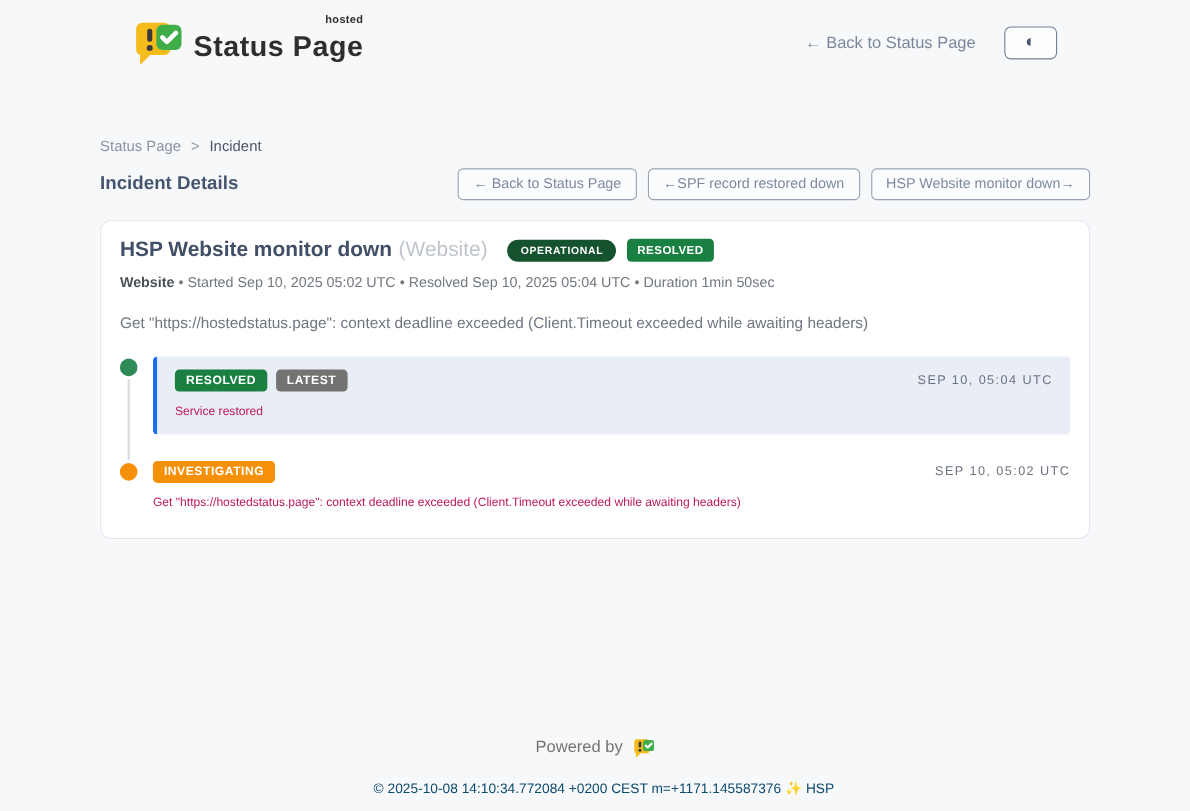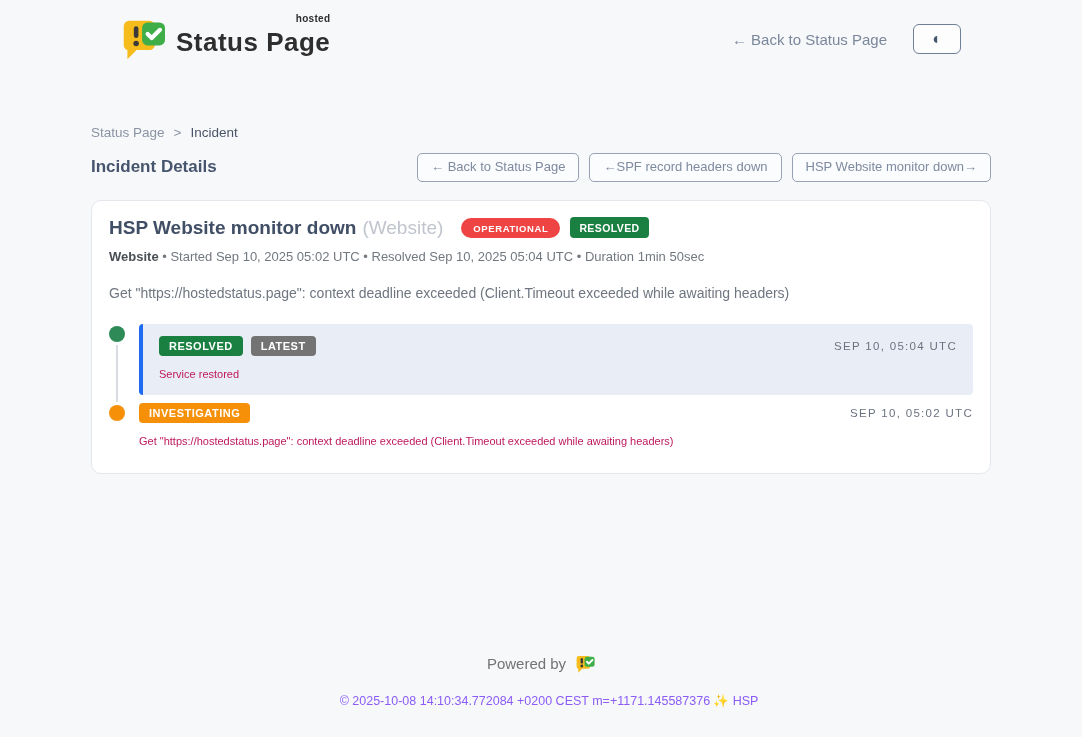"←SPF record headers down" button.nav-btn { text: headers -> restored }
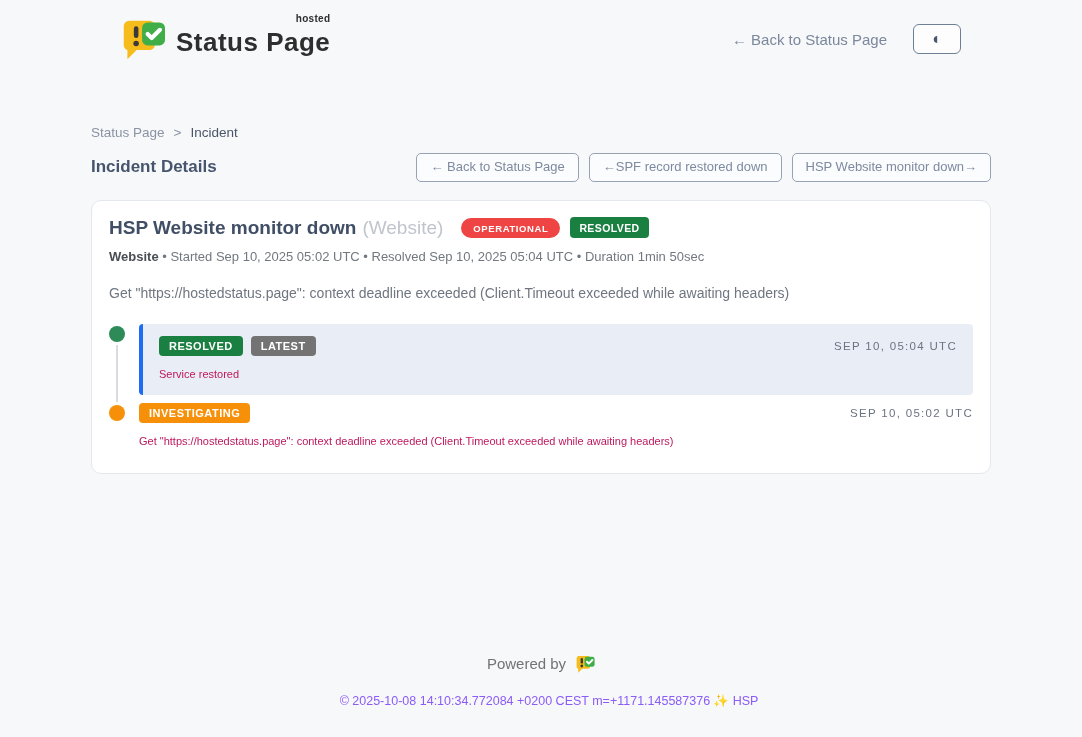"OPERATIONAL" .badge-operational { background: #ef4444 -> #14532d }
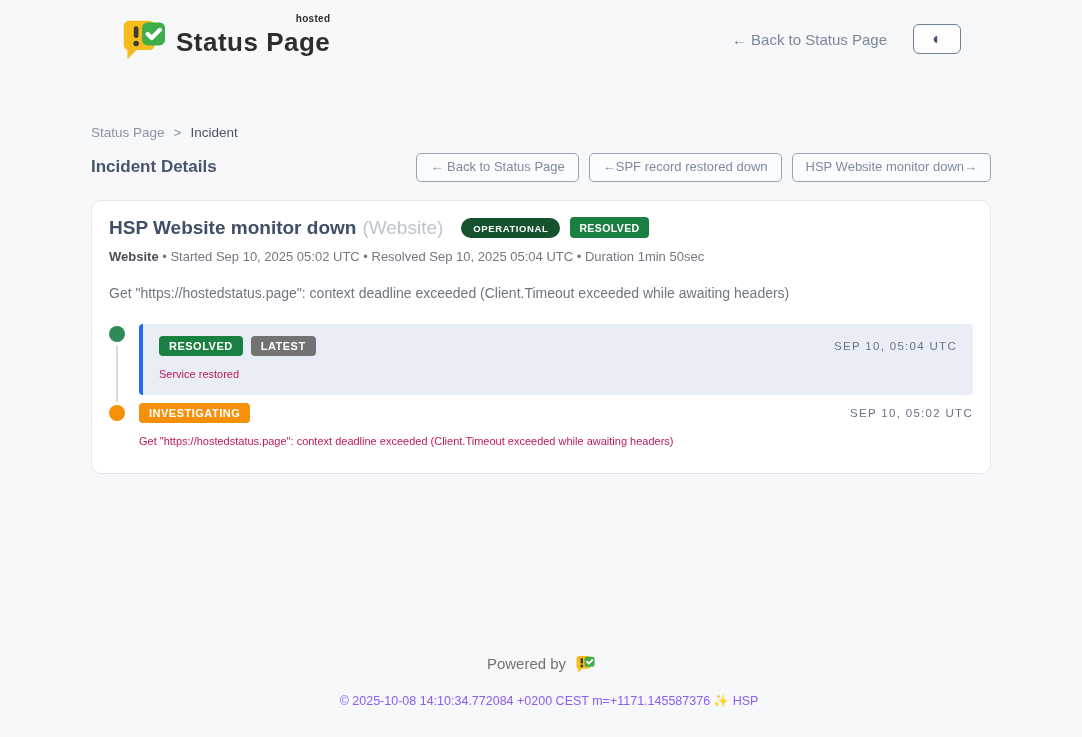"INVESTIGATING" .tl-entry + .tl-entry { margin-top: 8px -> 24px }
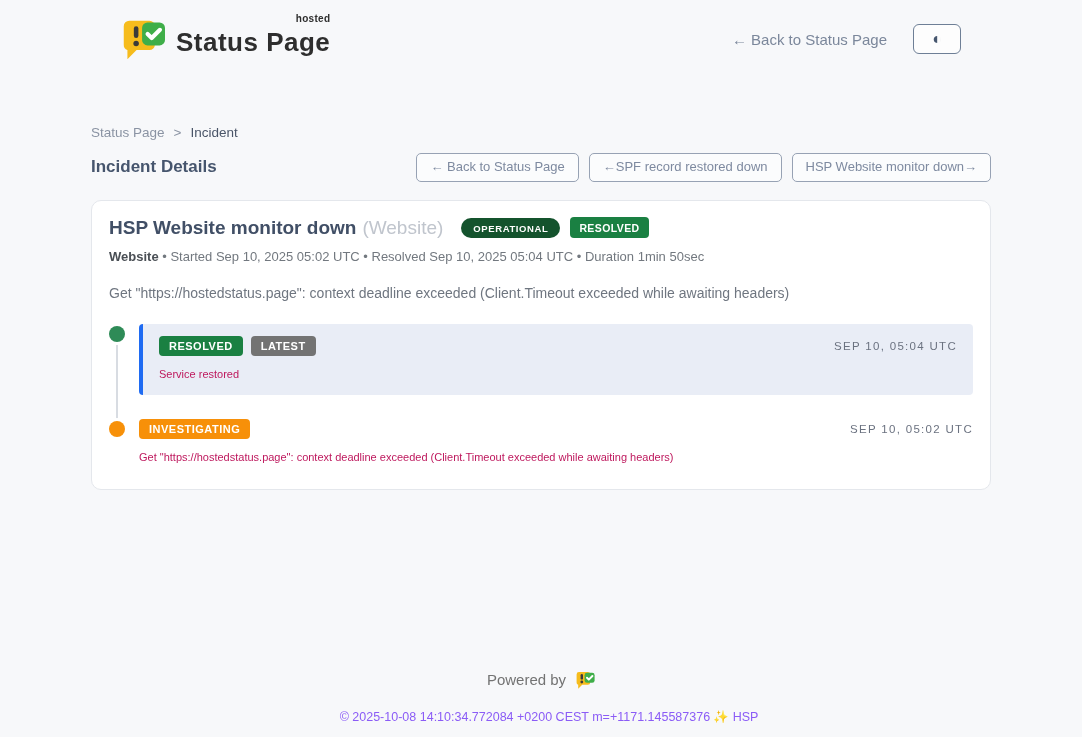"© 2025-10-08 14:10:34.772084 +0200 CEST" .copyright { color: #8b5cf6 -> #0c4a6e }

* * *

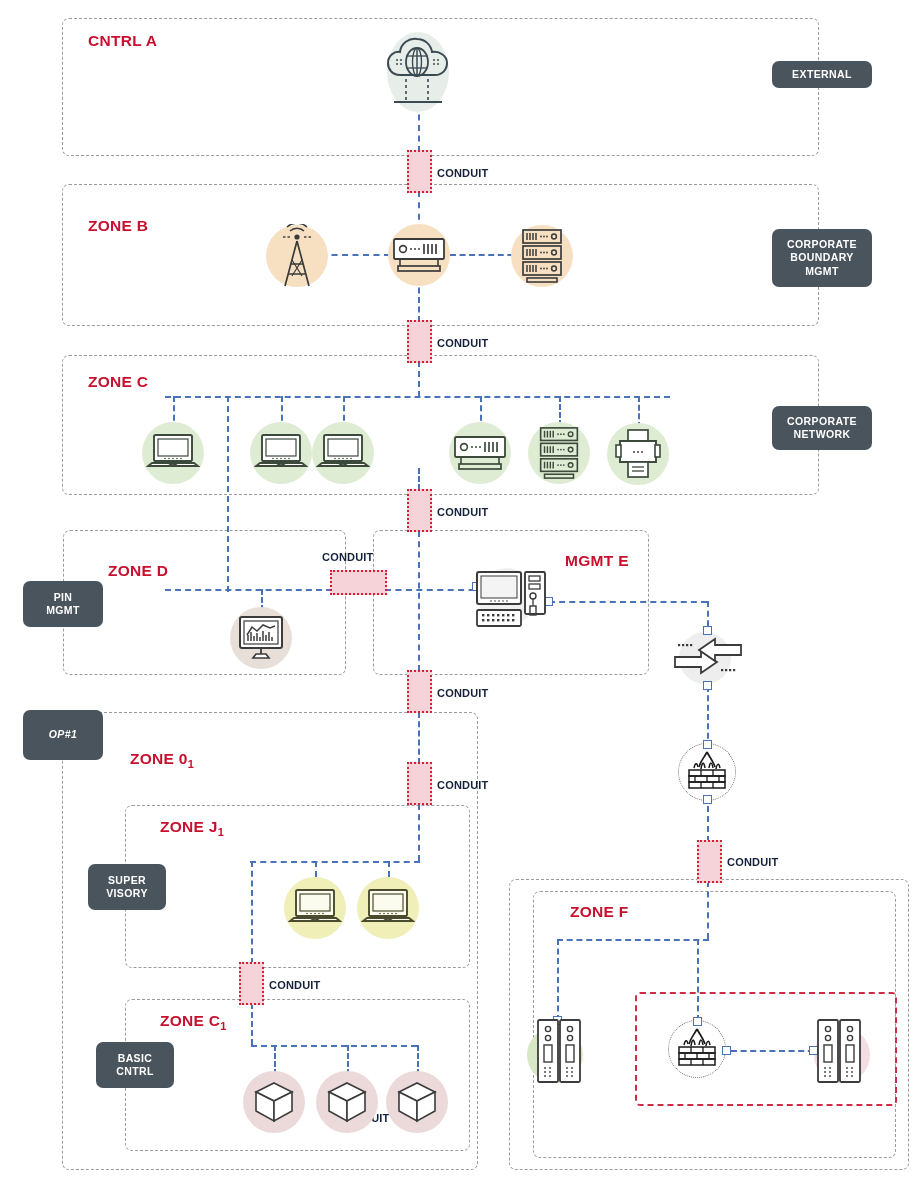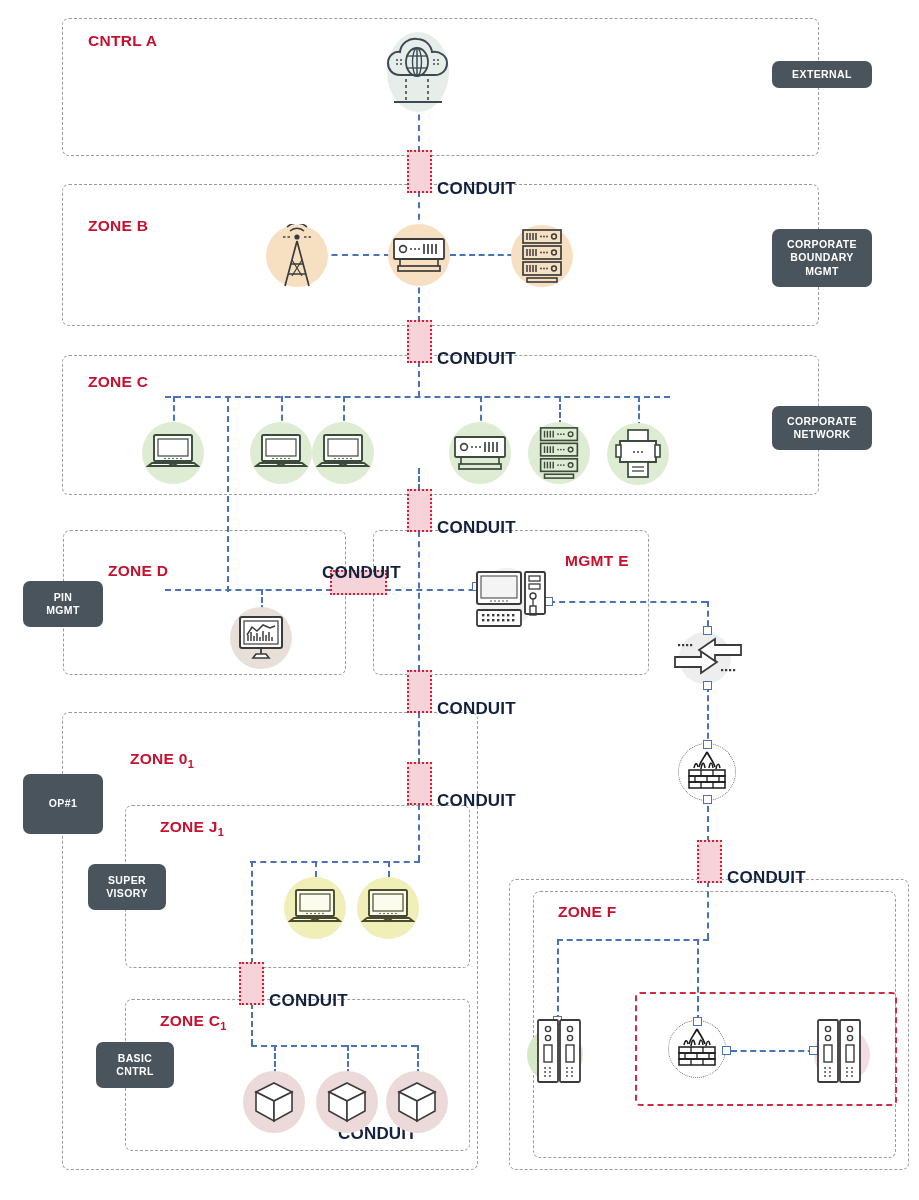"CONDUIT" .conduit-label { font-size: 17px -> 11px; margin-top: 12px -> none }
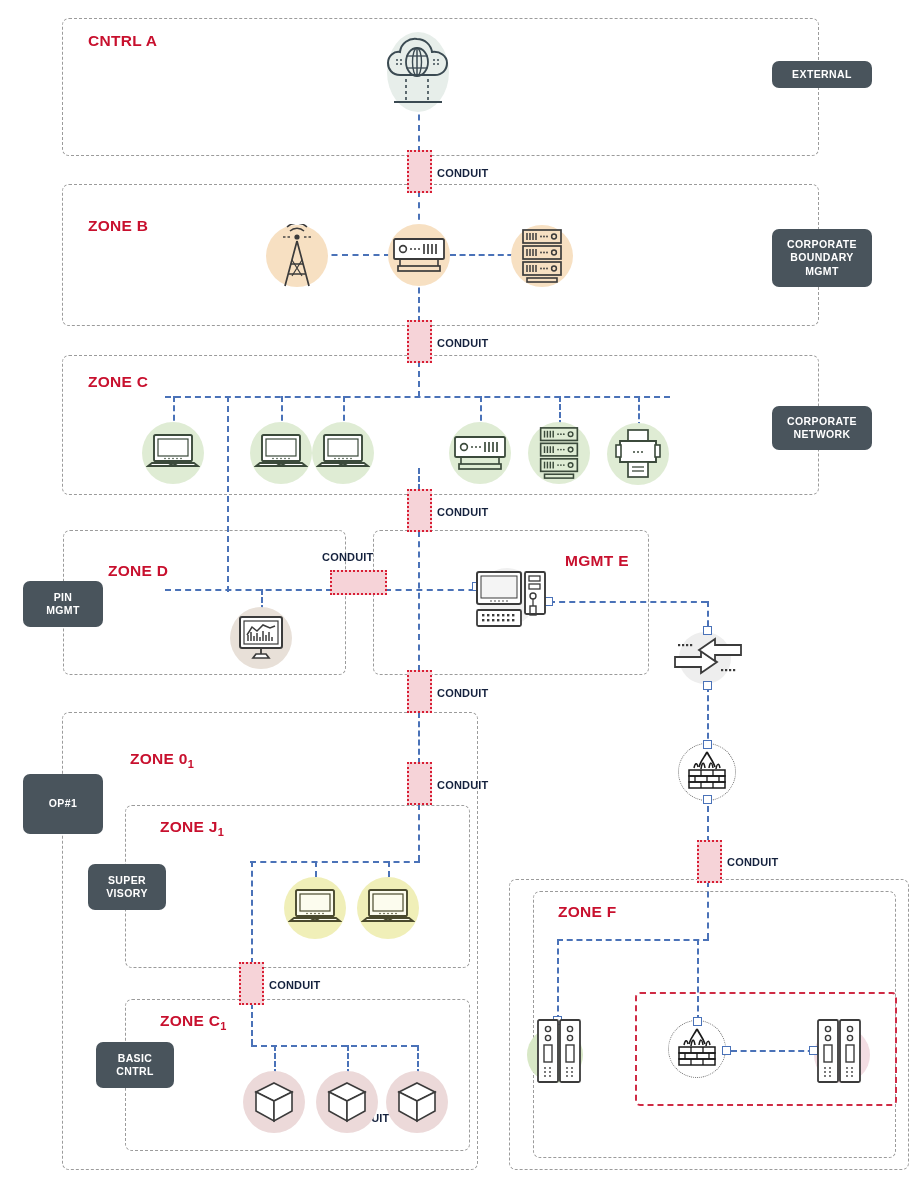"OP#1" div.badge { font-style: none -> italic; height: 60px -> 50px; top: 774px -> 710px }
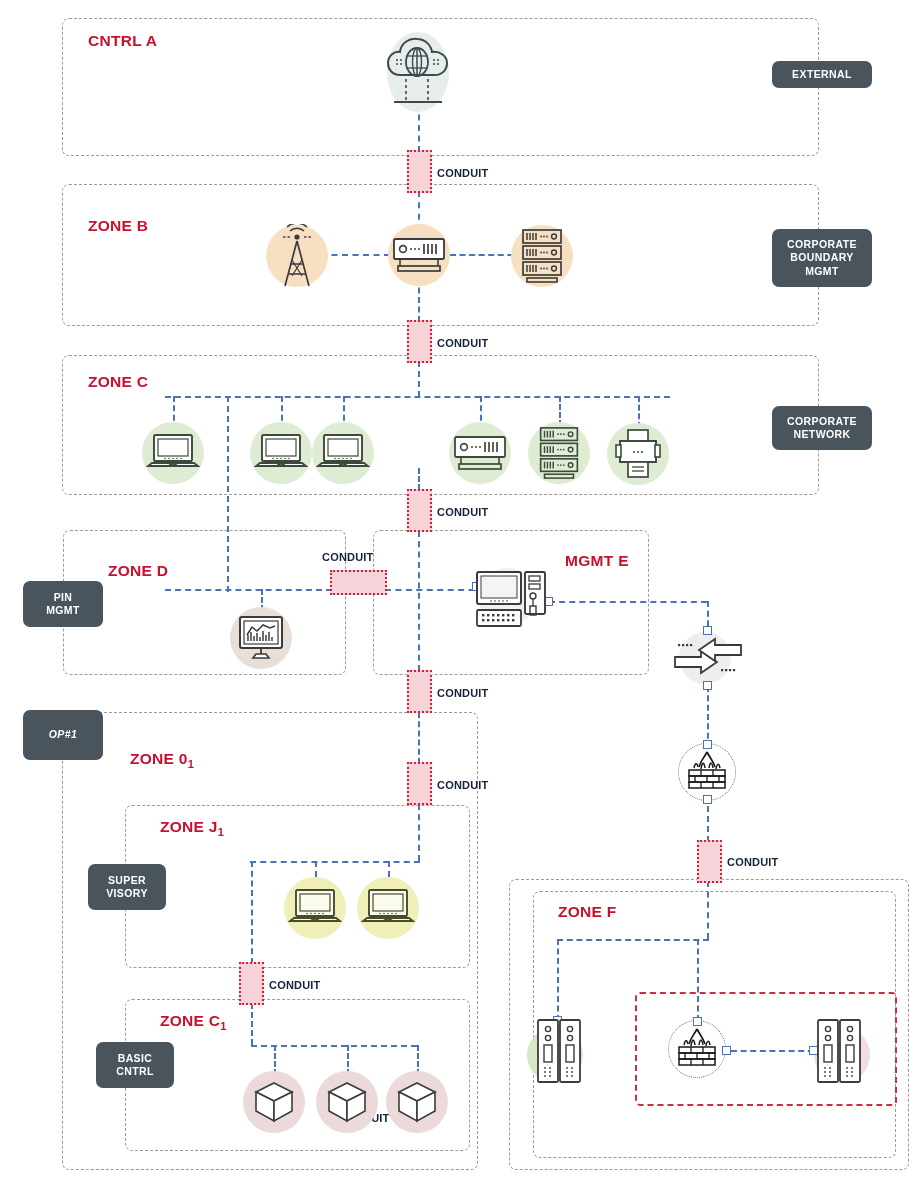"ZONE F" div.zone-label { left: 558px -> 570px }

- [WHAT THE TASK REQUIRES]
To complete this exercise, transcribe exactly the lines above from the one that holds "text: headers ->" through the one that holds "2025-10-08 14:10:34.772084 +0200". Pictures stay out.

- [TASK RESULT]
"←SPF record headers down" button.nav-btn { text: headers -> restored }
"OPERATIONAL" .badge-operational { background: #ef4444 -> #14532d }
"INVESTIGATING" .tl-entry + .tl-entry { margin-top: 8px -> 24px }
"© 2025-10-08 14:10:34.772084 +0200 CEST" .copyright { color: #8b5cf6 -> #0c4a6e }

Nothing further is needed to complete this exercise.